If you throw something away in New York City, odds are it will end up in some other state, far from the neighborhood where it spent its life. But if it comes from East Harlem, it might get a second chance. There, on the second floor of a garbage truck depot, sanitation worker and self-taught curator Nelson Molina has spent decades culling and displaying all the garbage that catches his eye. He calls his building-sized work “Treasure in the Trash.”

Molina, who describes himself as “a picker since I’m nine years old,” began collecting interesting garbage along his route early in his 30-year tenure and using it to decorate his work locker, the New York Times reported in 2012. Soon, other sanitation employees began making contributions–first his colleagues, then workers from other boroughs, and finally building superintendents, who set aside compelling items chucked by their tenants. Eventually, he amassed such a trove that he took over a floor of the depot that had been deemed unsafe for trucks. He estimates he has about 1000 pieces of trash.

The collection is closed to the public, but opens occasionally for organized tours. Visitors describe the collection as a unique way of retracing three decades of life in East Harlem. After a February visit, an Agence France-Presse reporter highlighted a gathering of plastic Furbys, a Michael Jackson shrine hung with guitars, “a stained glass window and a memorabilia tie from the hit show Baywatch.” Last year, a WNYC producer photographed war helmets, discarded degrees, and row upon row of typewriters.

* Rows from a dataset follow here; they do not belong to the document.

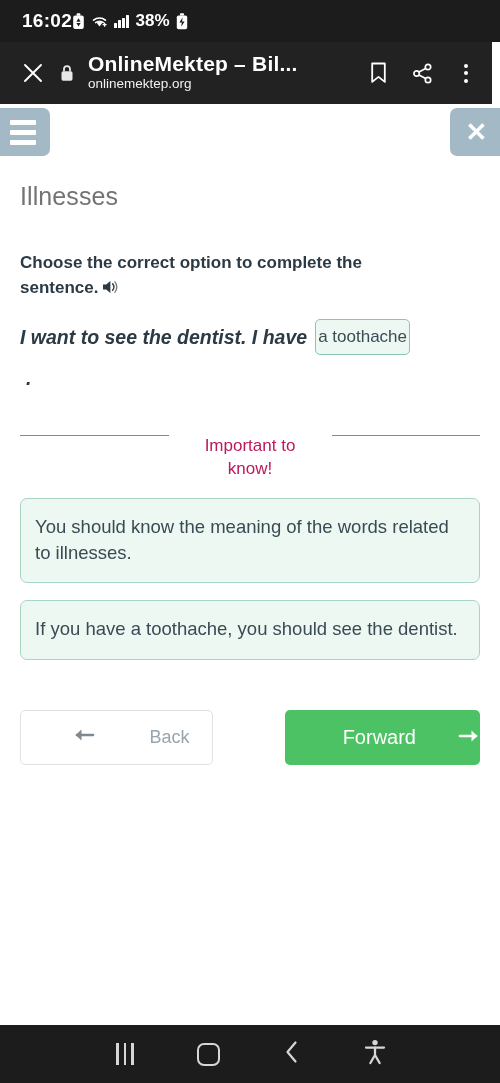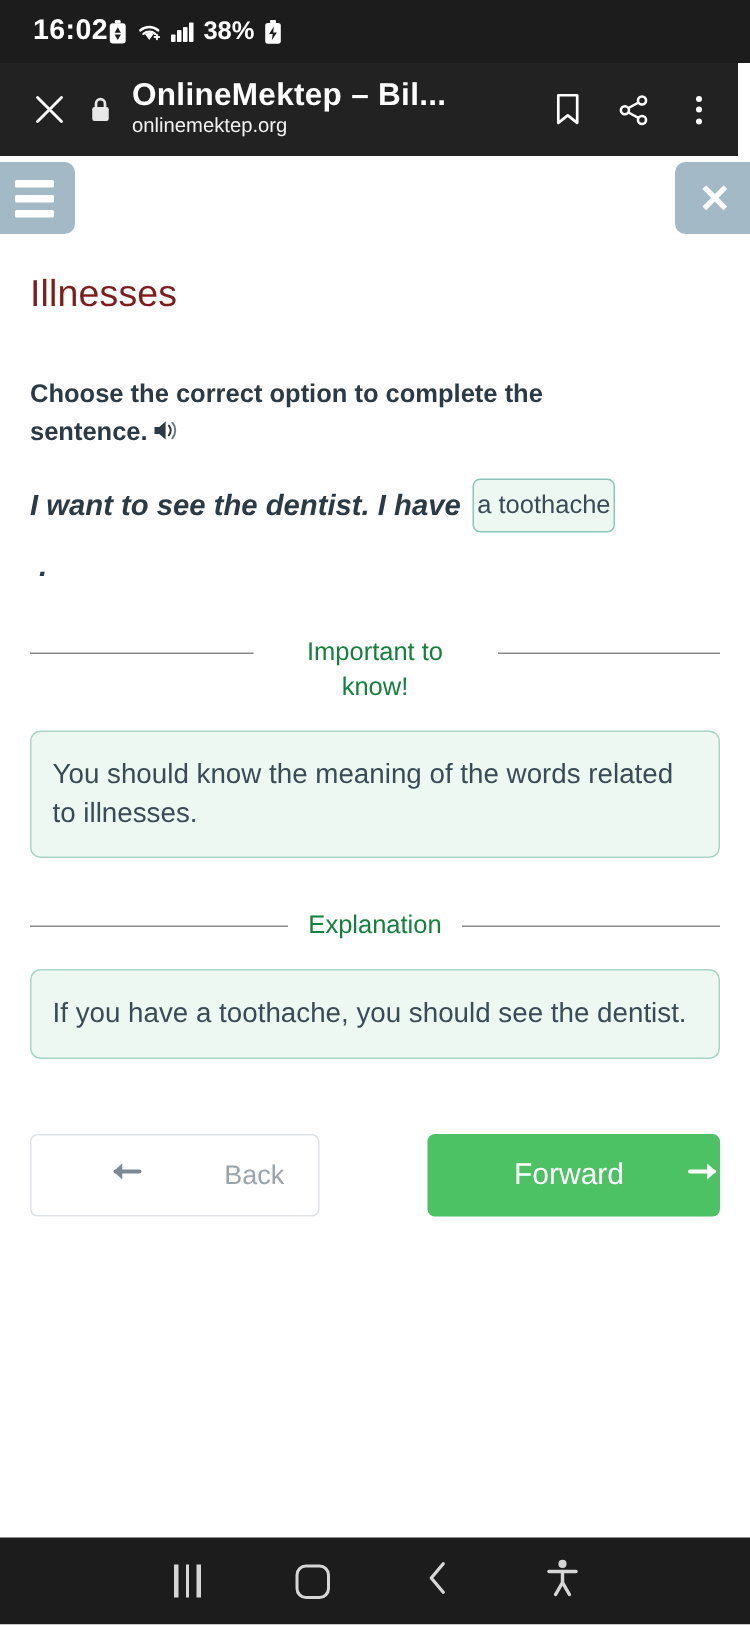"Illnesses" .page-title { color: #7f1d1d -> #737373 }
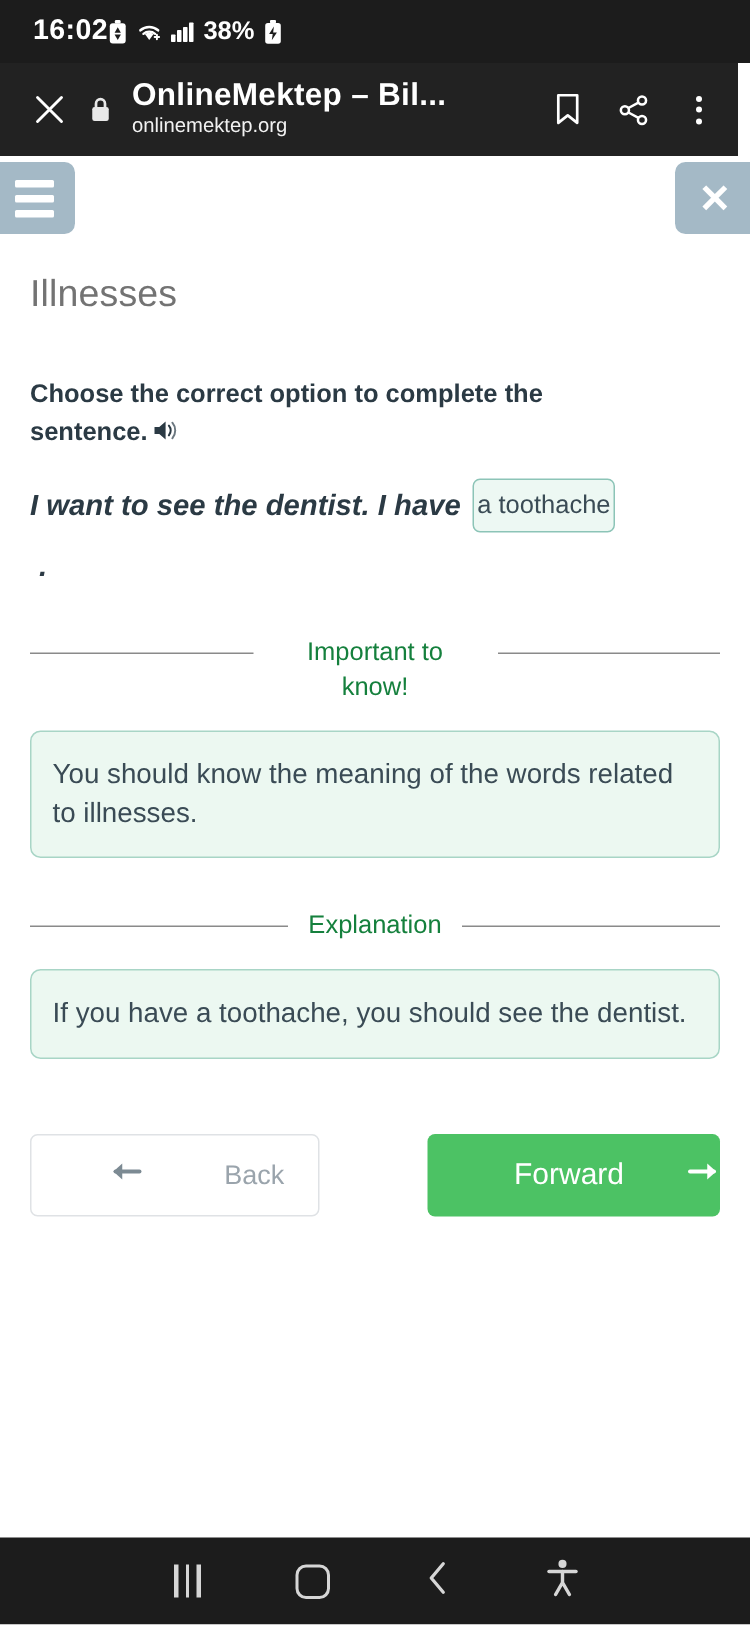"Important to know!" .divider .lbl { color: #15803d -> #be185d; margin-top: none -> 11px }
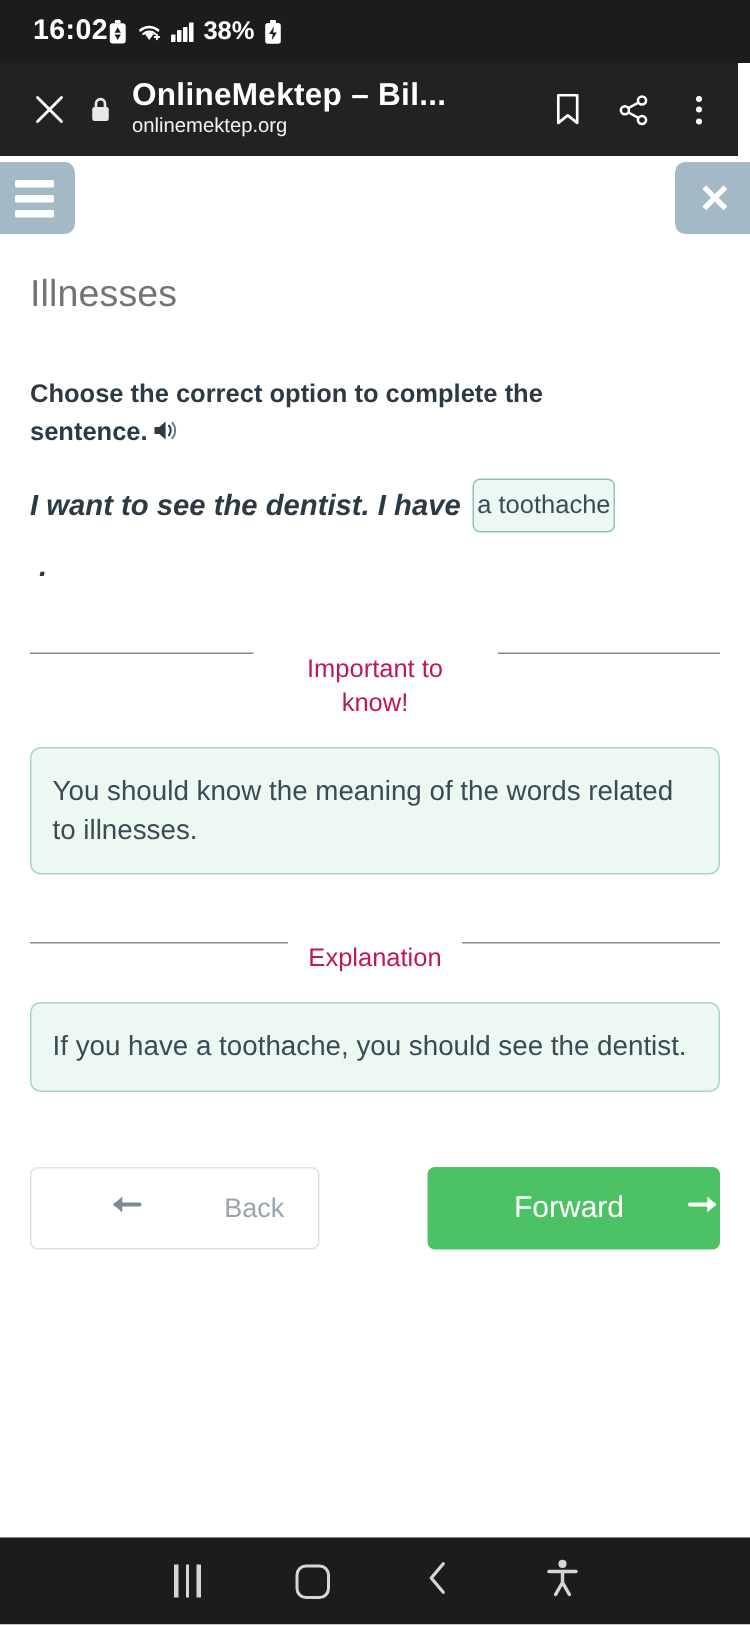"Explanation" div.divider { html: <div> <span></span> <span>Explanation</span> <span></span> </div> -> none }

Though he recently retired, Molina returns to his old workplace twice weekly to check in on the collection, whose days may be numbered–the depot will soon be reclaimed by the Metropolitan Hospital, and it’s unclear what will happen to its second-floor tenant, which, Molina points out, is “not officially a museum.” Fans want to save it, but it’s difficult to imagine renting a whole building to house it, says sanitation department anthropologist Robin Nagle told AFP.

In the meantime, Molina will do what he can himself. “I don’t want anybody [else] to take care of it,” he says.